Selecionar, muitas vezes, é excluir. É comum ver empresas exigindo habilidades que não são necessárias para a função, pedindo experiências incompatíveis com o nível do cargo, priorizando currículos pela reputação da universidade cursada e não pelas competências listadas, e até preferindo candidatos que morem perto do trabalho e que não tenham filhos.

Os exemplos de contratações que privilegiam gênero, classe social, cor de pele e idade são numerosos, e, em geral, favorecem um determinado tipo de candidato: homens brancos heterossexuais de classe média ou alta.

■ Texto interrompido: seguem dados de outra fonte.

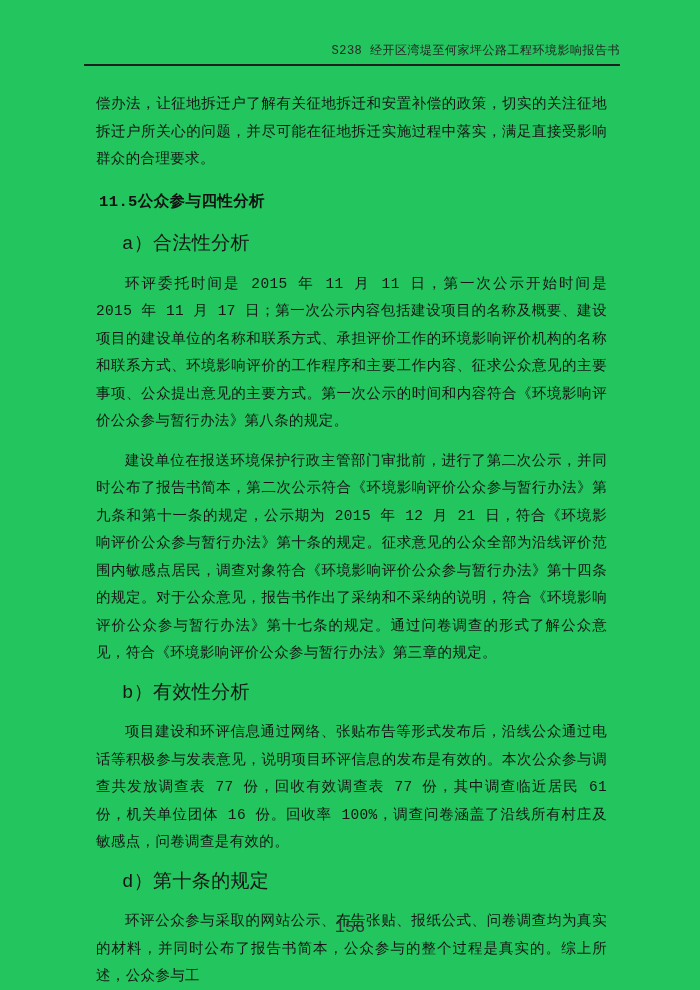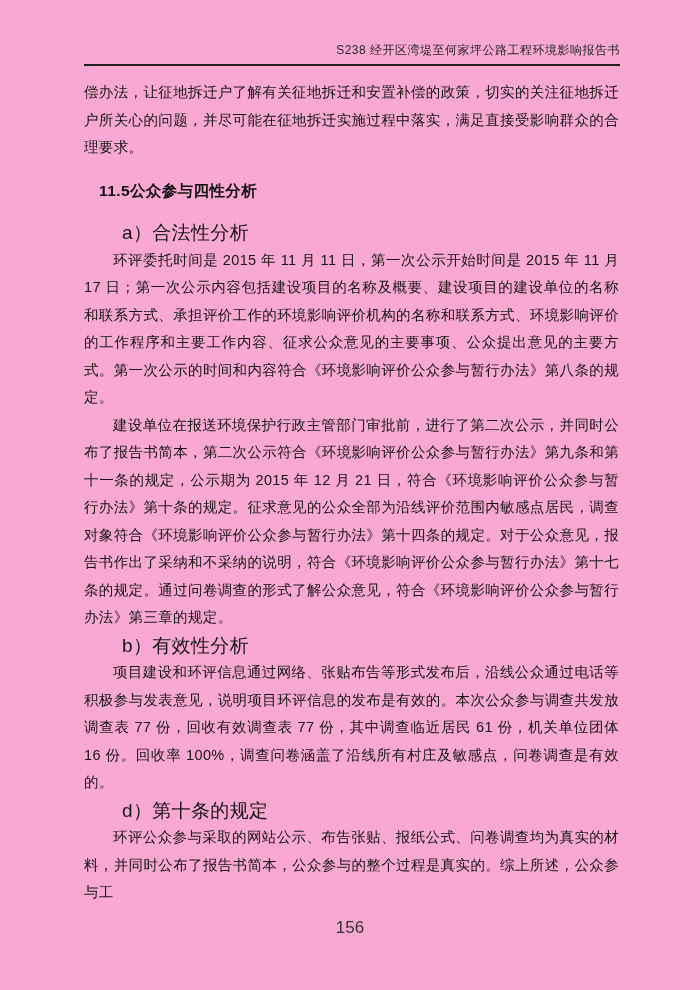--- a/index.html
+++ b/index.html
@@ -4,22 +4,22 @@
 <style>
   html, body {
     margin: 0;
     padding: 0;
     background: #ffffff;
   }
   .page {
     position: relative;
     width: 700px;
     height: 990px;
-    background: #f9a8d4;
-    font-family: Liberation Sans, sans-serif;
+    background: #22c55e;
+    font-family: Liberation Mono, monospace;
     color: #1c1c1c;
     overflow: hidden;
   }
   .running-header {
     position: absolute;
     top: 42px;
     left: 84px;
     right: 80px;
     text-align: right;
     font-size: 12px;
@@ -33,21 +33,21 @@
     top: 79px;
     left: 84px;
     right: 81px;
     text-align: justify;
     font-size: 14.5px;
     line-height: 27.5px;
     letter-spacing: 0.35px;
     color: #161616;
   }
   .para {
-    margin: 0;
+    margin: 12px;
     text-indent: 2em;
   }
   .para.no-indent {
     text-indent: 0;
   }
   .h-section {
     margin: 15px;
     font-size: 15.5px;
     font-weight: bold;
     line-height: 27.5px;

Apesar de vivermos em um país majoritariamente feminino, onde mais da metade da população adulta não concluiu o ensino médio e 57,3% se declara pardo, preto, amarelo ou indígena, basta olhar para o quadro de funcionários das companhias para perceber que o perfil mais empregado, paradoxalmente, não condiz com a população média brasileira.

O levantamento Perfil social, racial e de gênero das 500 maiores empresas do Brasil e suas ações afirmativas, realizado pelo Instituto Ethos confirma esse fenômeno e comprova que mulheres e negros estão sub-representados e, quanto mais alta a hierarquia, menos presentes.

Mesmo que as mulheres sejam mais preparadas, tendo uma média de anos de instrução superior à masculina, a participação delas em funções executivas é de 13% e no conselho de administração é de 11%. A exclusão de pessoas negras é ainda mais nítida: 94% das pessoas que ocupam posições executivas e que fazem parte do conselho de administração das empresas são brancas.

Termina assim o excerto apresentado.